«Elles ne savent pas que cela existe»
Le tatouage du sein, une pratique encore très peu connue des patientes

Pour de nombreuses femmes, le tatouage du mamelon après une mastectomie est le seul moyen de revenir à une certaine normalité. Mais cela se fait bien souvent aux frais des patientes et beaucoup d'entre elles ne savent même pas que de telles opérations existent.
Publié: 10.12.2024 à 14:07 heures
|
Dernière mise à jour: 17.12.2024 à 17:19 heures
1/6
Virginie Castagner tatoue des aréoles mammaires chez des patientes qui ont dû être amputées de leur sein.
Photo: Philippe Rossier
RMS_Portrait_AUTOR_586.JPG
Céline Zahno

Le chemin après une mastectomie est souvent long et douloureux. Au bout de celui-ci, on trouve Virginie Castagner, Infirmière au Centre hospitalier universitaire vaudois (CHUV). Sa mission? Tatouer des mamelons.

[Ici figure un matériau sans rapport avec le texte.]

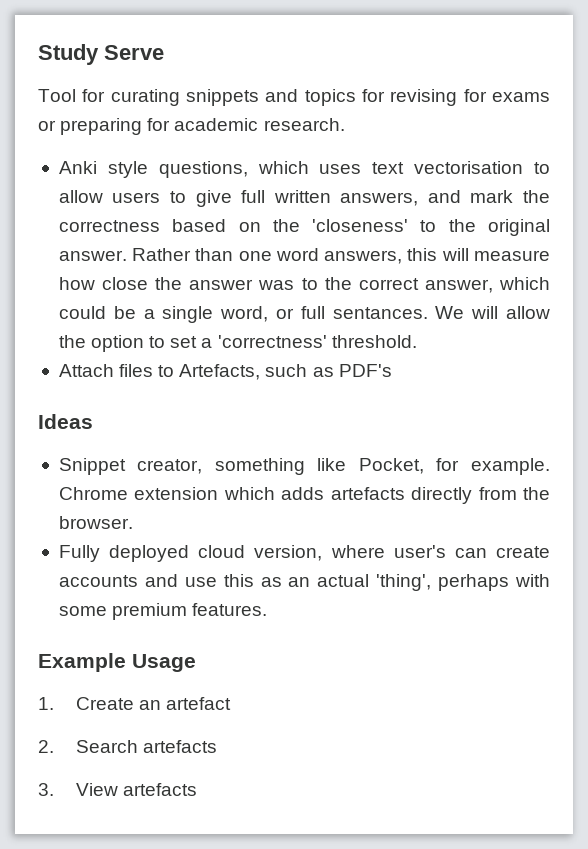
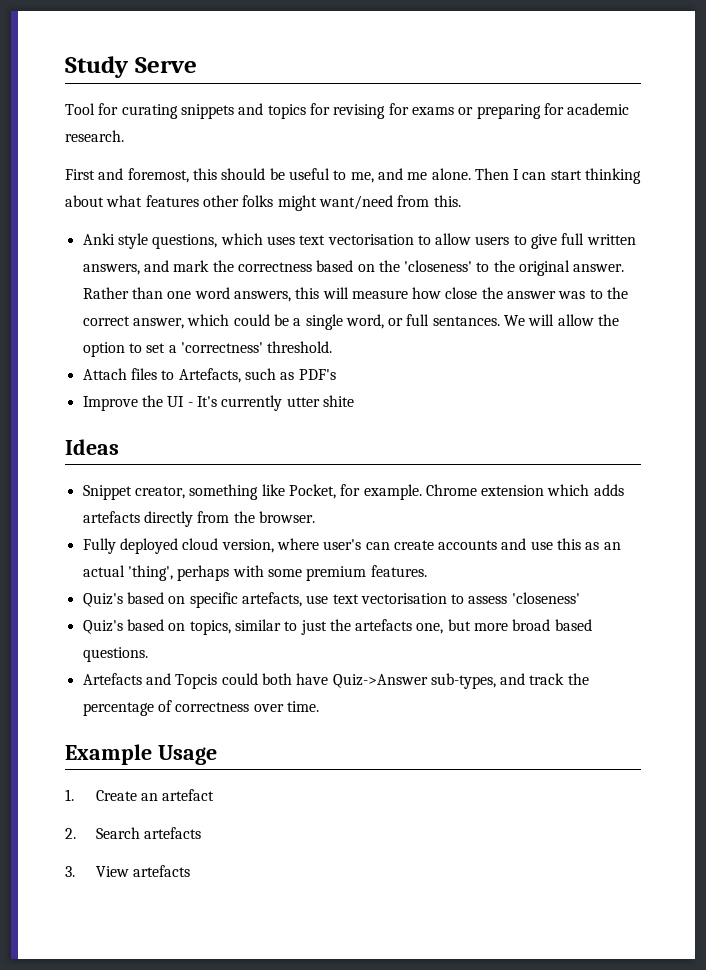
(345, 124) none -> [65,168,642,184] [65,195,461,211] // First and foremost, this should be useful to me, and me alone. Then I can start thinking about what features other folks might want/need from this.
(392, 370) none -> [82,395,354,411] // Improve the UI - It's currently utter shite
(268, 609) none -> [82,592,580,608] [82,619,592,635] [82,647,148,662] [82,673,589,689] [82,700,319,716] // Quiz's based on specific artefacts, use text vectorisation to assess 'closeness' // Quiz's based on topics, similar to just the artefacts one, but more broad based questions. // Artefacts and Topcis could both have Quiz->Answer sub-types, and track the percentage of correctness over time.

«La cerise sur le gâteau, c'est ainsi que les femmes appellent parfois leurs tatouages», explique la professionnelle de la santé. Pour beaucoup, la visite chez elle est chargée d'émotion: «Le tatouage est la dernière étape de la guérison du cancer du sein. De nombreux souvenirs qu'elles avaient parfois refoulés refont surface.» Le tatouage porte aussi l'espoir d'un retour à la normalité: «Ces femmes osent à nouveau prendre une douche après le sport sans craindre le regard des autres. Elles ressentent aussi à nouveau plus de liberté dans leur sexualité.»

Une opération à la charge des patientes

En principe, le tatouage des mamelons doit être pris en charge par la caisse de maladie. Mais dans la réalité, ce n'est souvent pas le cas: les patientes paient le tatouage de leur poche ou ne savent même pas que cette opération est envisageable.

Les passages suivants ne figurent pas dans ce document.